Zhang receives Distinguished Paper Award at OOPSLA'19
12-11-2019
Purdue Computer Science PhD student, Zhuo Zhang (advised by Professor Xiangyu Zhang) and colleagues received a Distinguished Paper Award at the ACM SIGPLAN Conference on Object-Oriented Programming, Systems, Languages, and Applications (OOPSLA) in October. OOPSLA is one of the top publication venues in the area of programming languages and software systems.

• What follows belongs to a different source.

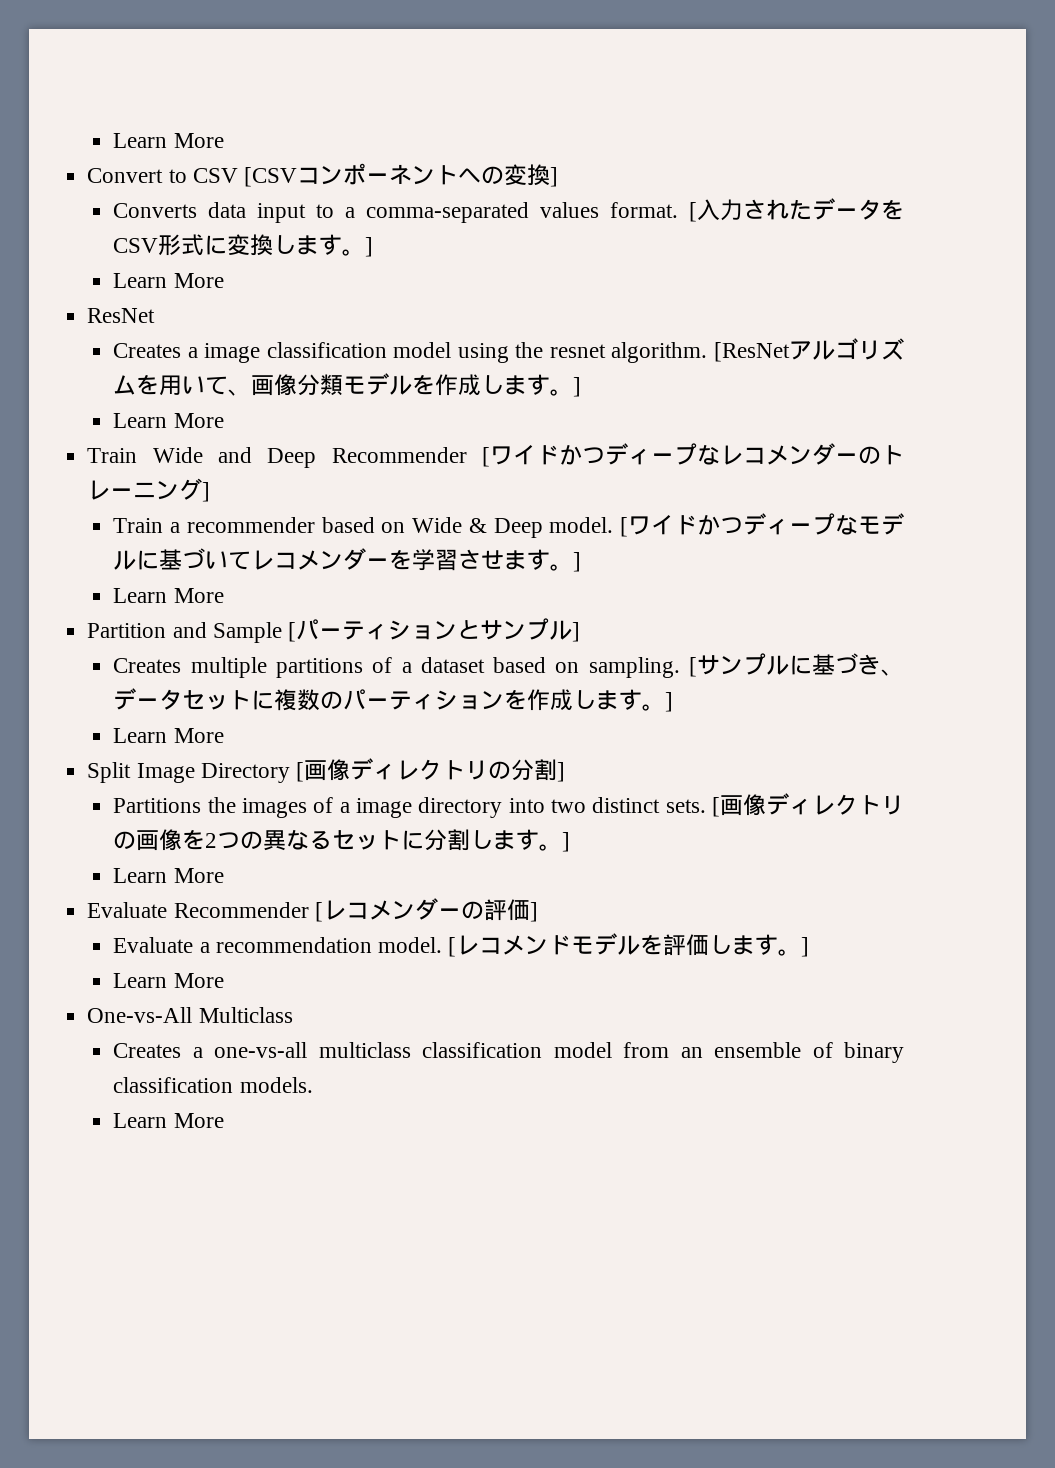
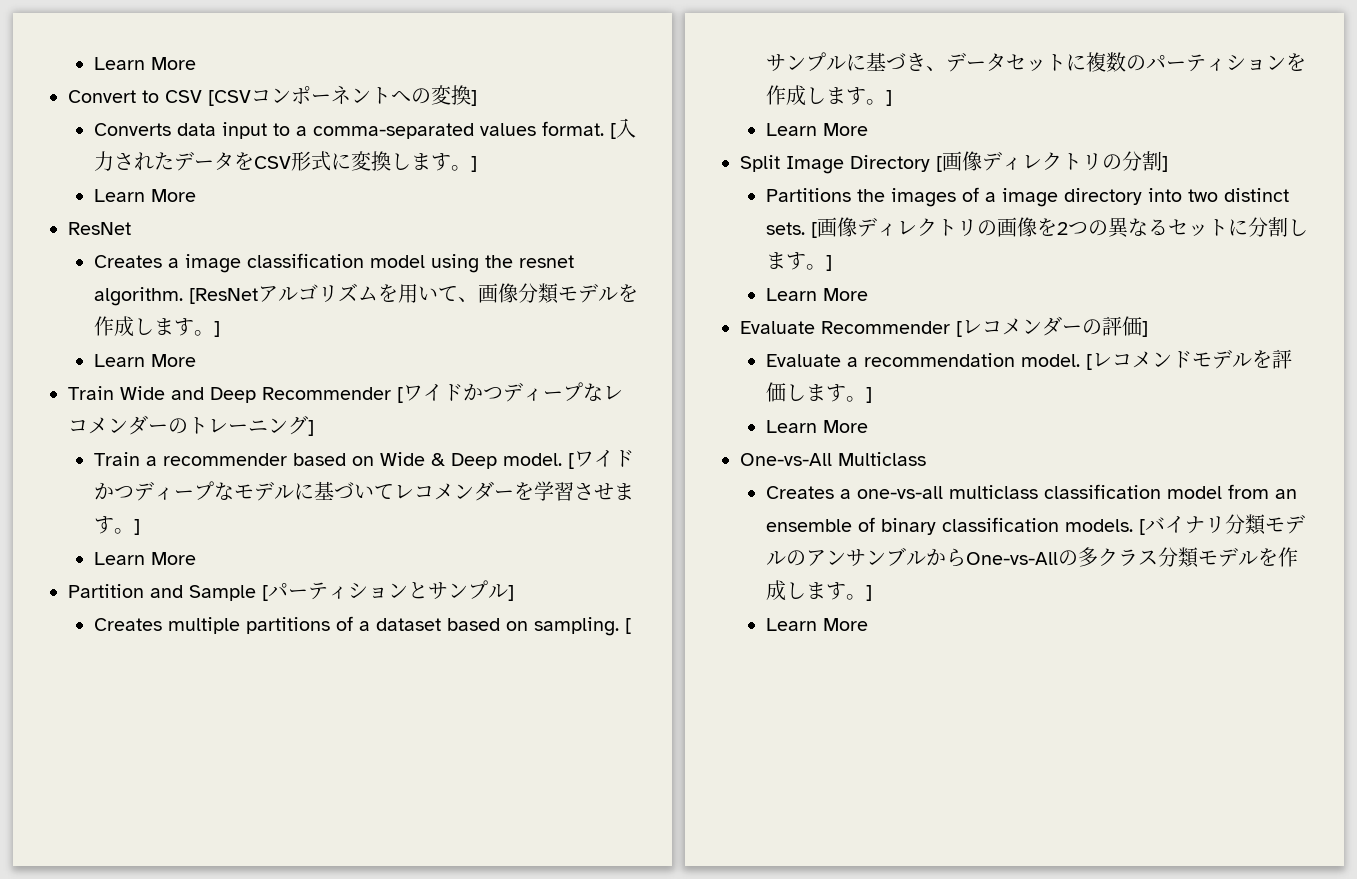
(313, 1085) none -> [1138,514,1305,535] [765,547,1298,568] [765,580,872,601] [バイナリ分類モデルのアンサンブルからOne-vs-Allの多クラス分類モデルを作成します。]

The award paper is led by Purdue CS PhD student Zhuo Zhang and co-authored by Purdue CS PhD students Guanhong Tao and Guannan Wei, Purdue CS Professor Xiangyu Zhang and University of Virginia Assistant Professor Yonghwi Kwon (PhD ’18, Purdue CS) and Renmin University of China Assistant Professor Wei You (former Postdoc, Purdue CS). Their paper, “BDA: Practical Dependence Analysis for Binary Executables by Unbiased Whole-Program Path Sampling and Per-Path Abstract Interpretation," proposes a new binary dependence analysis (BDA) enabled by a randomized abstract interpretation technique. It features a novel whole program path sampling algorithm that is not biased by path length, and a per-path abstract interpretation avoiding precision loss caused by merging paths in traditional analyses. Applying BDA to call graph generation and malware analysis shows that BDA substantially supersedes the commercial tool IDA in recovering indirect call targets and outperforms a state-of-the-art malware analysis tool Cuckoo by disclosing three times more hidden payloads.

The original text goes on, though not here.